It's just funny and at the same time somewhat surreal when you see yourself or bits and pieces of yourself in another person. A person so different from who you are and yet for unknown reasons you can totally relate to what she's going through. You've been there and you've done that...or as my crazy friend would put it - "Been there been that".
As much as you want to give your 10cents worth...you hesitate because you know deep down inside you've heard all there is to hear that very same instance and yet you chose to take the difficult road. All your friends have been telling you countless times to move on and just forget about that guy. And for a while you find yourself convinced that you don't actually need him in your life. You spend the night crying trying to figure out what actually went wrong. You practice infront of the mirror on how you plan to break it off with him. It seemed so easy and you know you have to do it for your own sake. And just before you've gathered all your guts and strength...he suddenly shows up and make things giddy again...and you forget about what you've played over over again in your mind of how you'll dump his sorry ass.
Things go back to normal and you're happy again. You forget about that night you cried yourself to sleep because you don't know where this relationship is headed to. Your friends see you with him and they just don't know what to do with you anymore. You're back to your usual self destructive routine...it becomes a cycle until you find yourself in much deeper shit when you first started. and you wonder...why on earth are you doing this to yourself? Is it all worth it?

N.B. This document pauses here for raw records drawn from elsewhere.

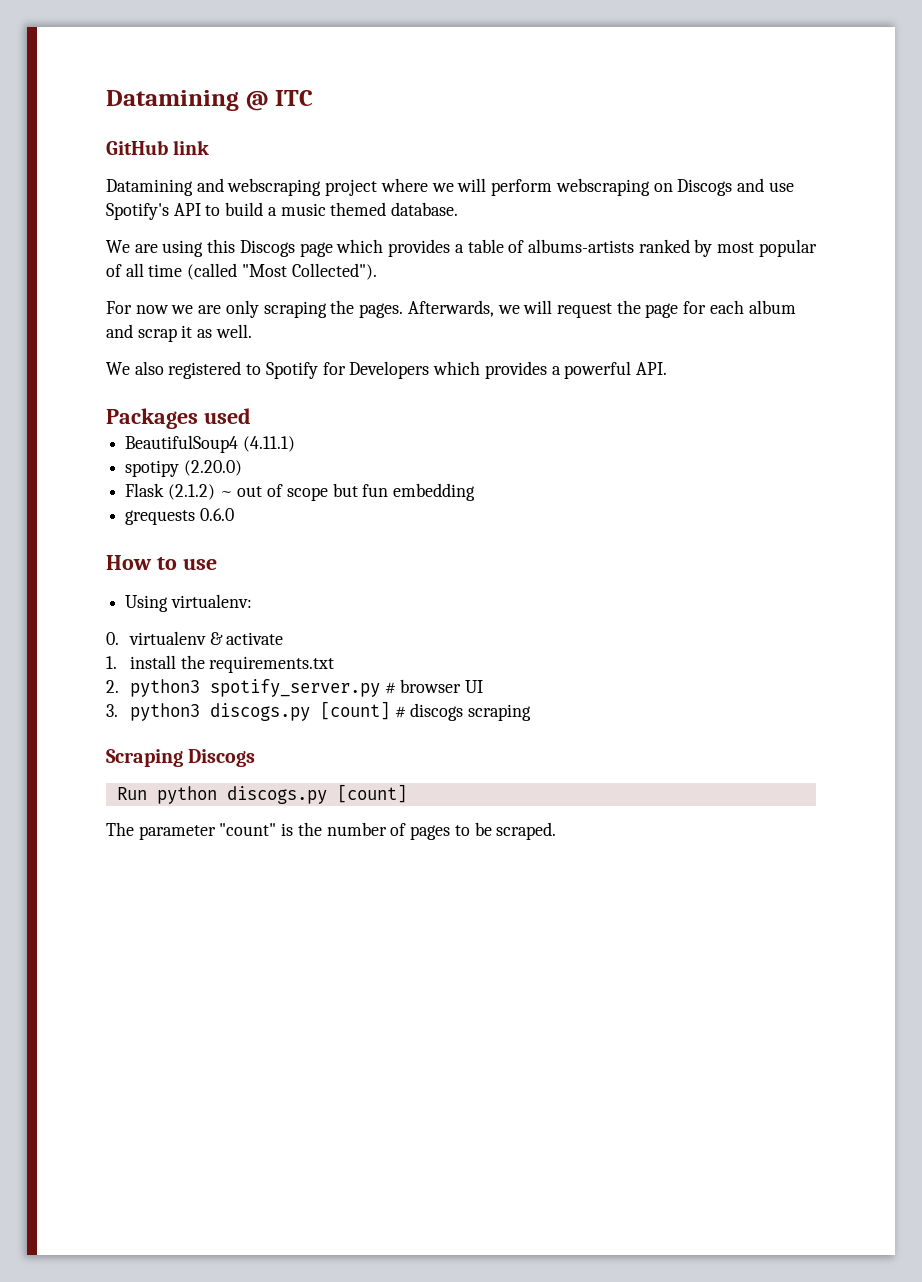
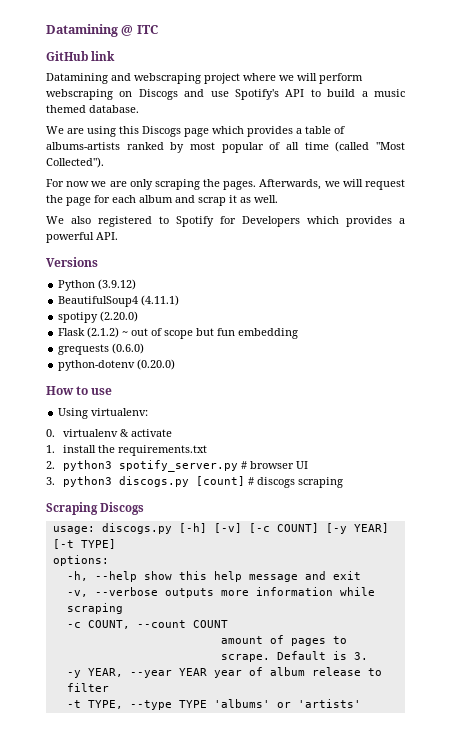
[106,408,251,429] Packages used -> [46,257,98,267] [58,279,137,291] Versions // Python (3.9.12)
[199,508,234,521] 0.6.0 -> [112,343,145,354] [58,359,176,371] (0.6.0) // python-dotenv (0.20.0)
[116,784,407,804] [106,822,557,840] Run python discogs.py [count] // The parameter "count" is the number of pages to be scraped. -> [52,523,389,534] [52,539,116,549] [52,555,109,566] [66,571,361,582] [66,587,375,598] [66,603,123,614] [66,620,228,629] [220,635,347,646] [220,651,368,662] [66,667,382,678] [66,683,109,692] [66,699,361,710] usage: discogs.py [-h] [-v] [-c COUNT] [-y YEAR] [-t TYPE] // options: // -h, --help show this help message and exit // -v, --verbose outputs more information while scraping // -c COUNT, --count COUNT // amount of pages to scrape. Default is 3. // -y YEAR, --year YEAR year of album release to filter // -t TYPE, --type TYPE 'albums' or 'artists'

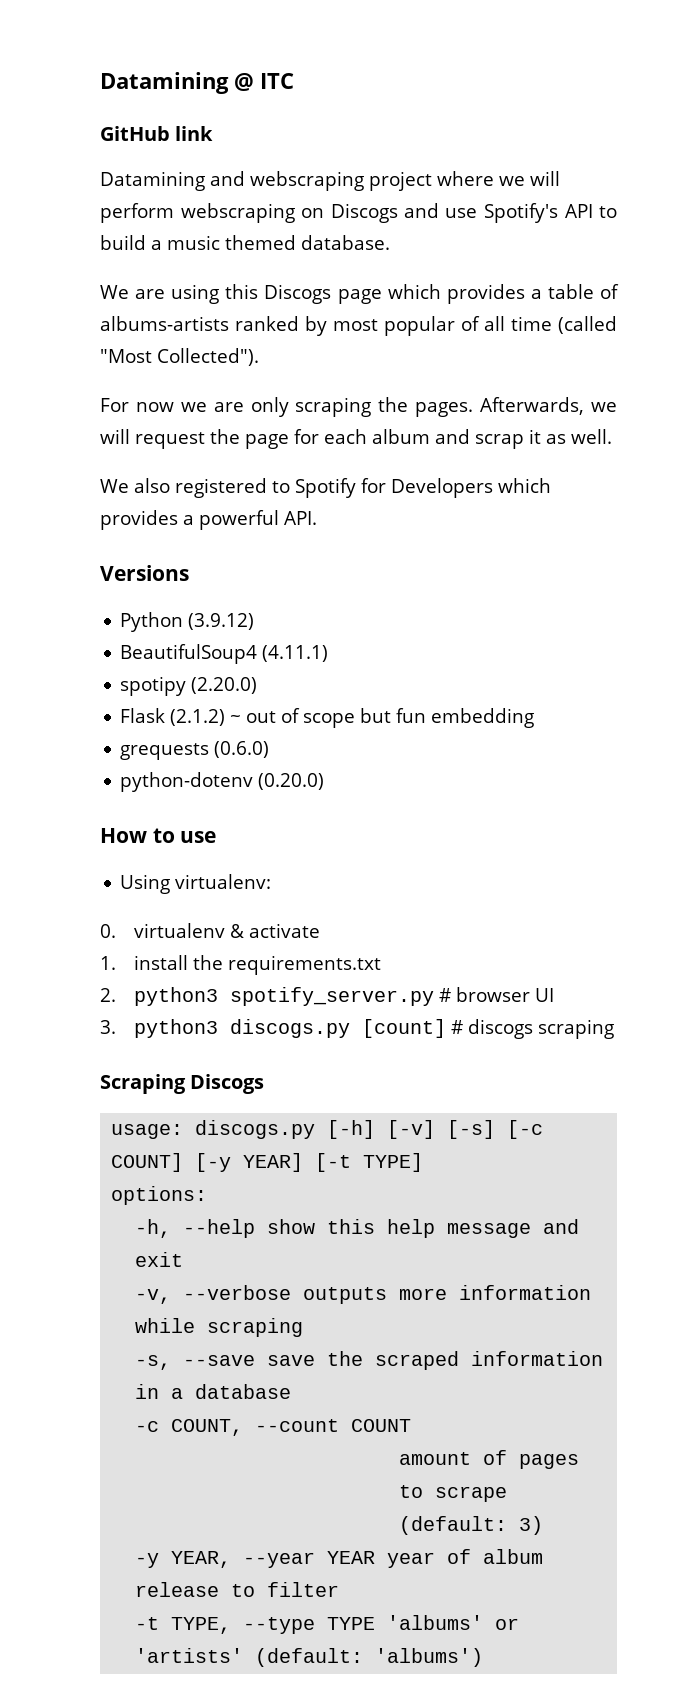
(242, 528) none -> [447,1120,496,1139] [-s]
(123, 608) none -> [135,1351,604,1370] [135,1384,292,1399] // -s, --save save the scraped information in a database
[220,651,368,662] scrape. Default is 3. -> [435,1486,508,1502] [399,1516,544,1535] scrape (default: 3)
(361, 703) none -> [255,1648,484,1667] (default: 'albums')

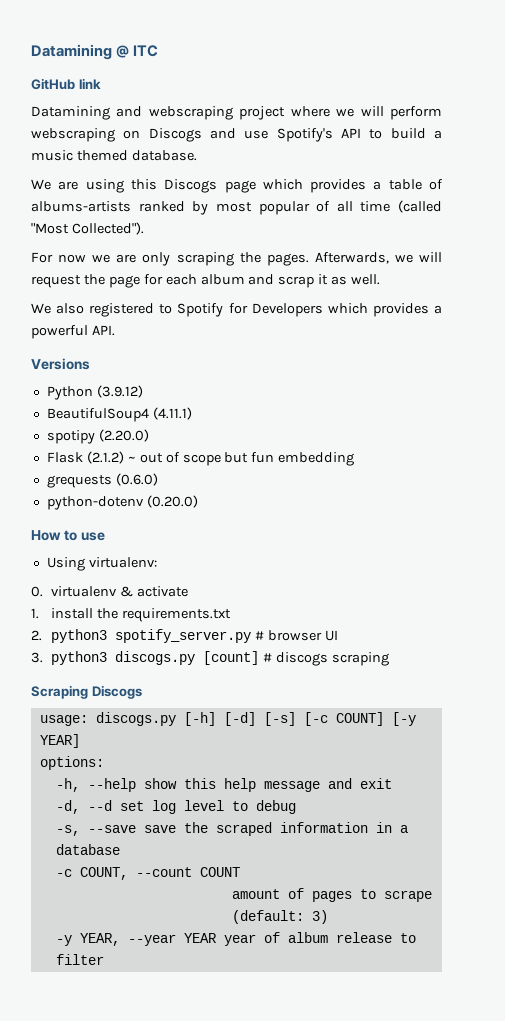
[387,1120,436,1139] [-v] -> [223,712,256,726] [-d]
[315,1153,424,1172] [-t TYPE] -> (80, 741) none
[135,1285,592,1304] [135,1318,304,1337] -v, --verbose outputs more information while scraping -> [55,800,296,814] -d, --d set log level to debug
[135,1615,520,1634] [135,1648,484,1667] // -t TYPE, --type TYPE 'albums' or 'artists' (default: 'albums') -> (104, 959) none

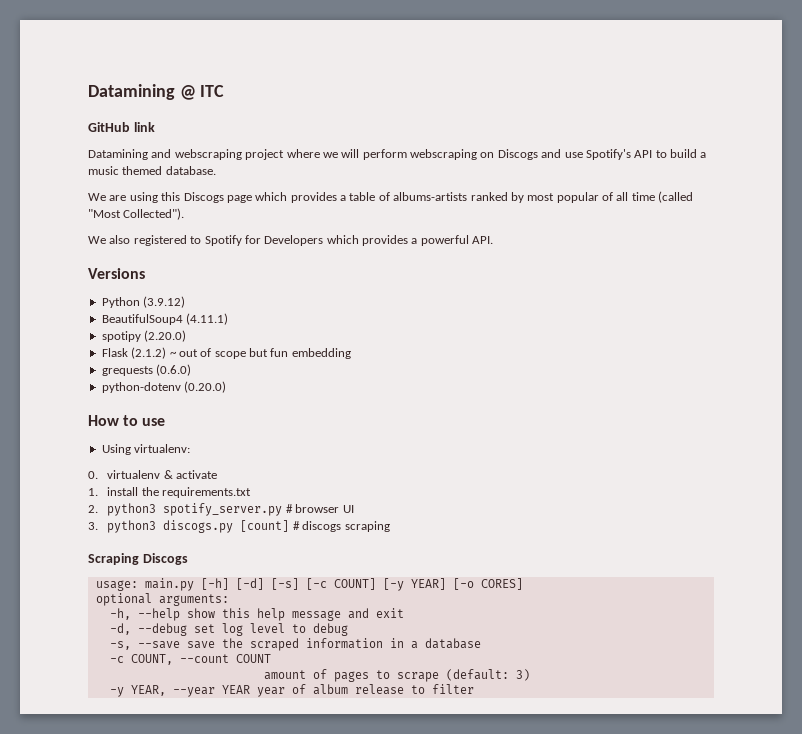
[31,252,443,266] [31,274,381,288] // For now we are only scraping the pages. Afterwards, we will request the page for each album and scrap it as well. -> (185, 214) none
[95,712,176,726] discogs.py -> [144,578,194,591] main.py
[39,756,104,770] // options: -> [452,578,523,590] [95,593,229,606] [-o CORES] // optional arguments:
[87,800,112,811] --d -> [137,623,187,636] --debug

And then there's nothing but awkward silence...for you actually are at a lost for what to say or do. You know you can't hide from yourself. You know there will come a time when you have to face the problem. The very root of the mess that you're in. Why do you hang on to this person who gives you so much pain? Why do you allow him to treat you this way? Why are you doing this to yourself?
And all you can manage to answer is this: Because without him it all just doesn't make sense. Because you know that when you're with him everything is perfect...everything makes sense. For that very moment you can truly say that you're happy. It doesn't last very long yet it feels so damn good. You know it's not going to last forever yet you're contented and happy with what you have. You just know that it's all worth it. You know that he loves you. And for you that's all you need to know.
I know I don't make sense at all. That's the very reason why I decided not to share my thoughts to this poor girl, who like me just happened to care a lot about a guy...a guy who's so clueless of how close he is to losing a great gem - one that actually take others a lifetime to find.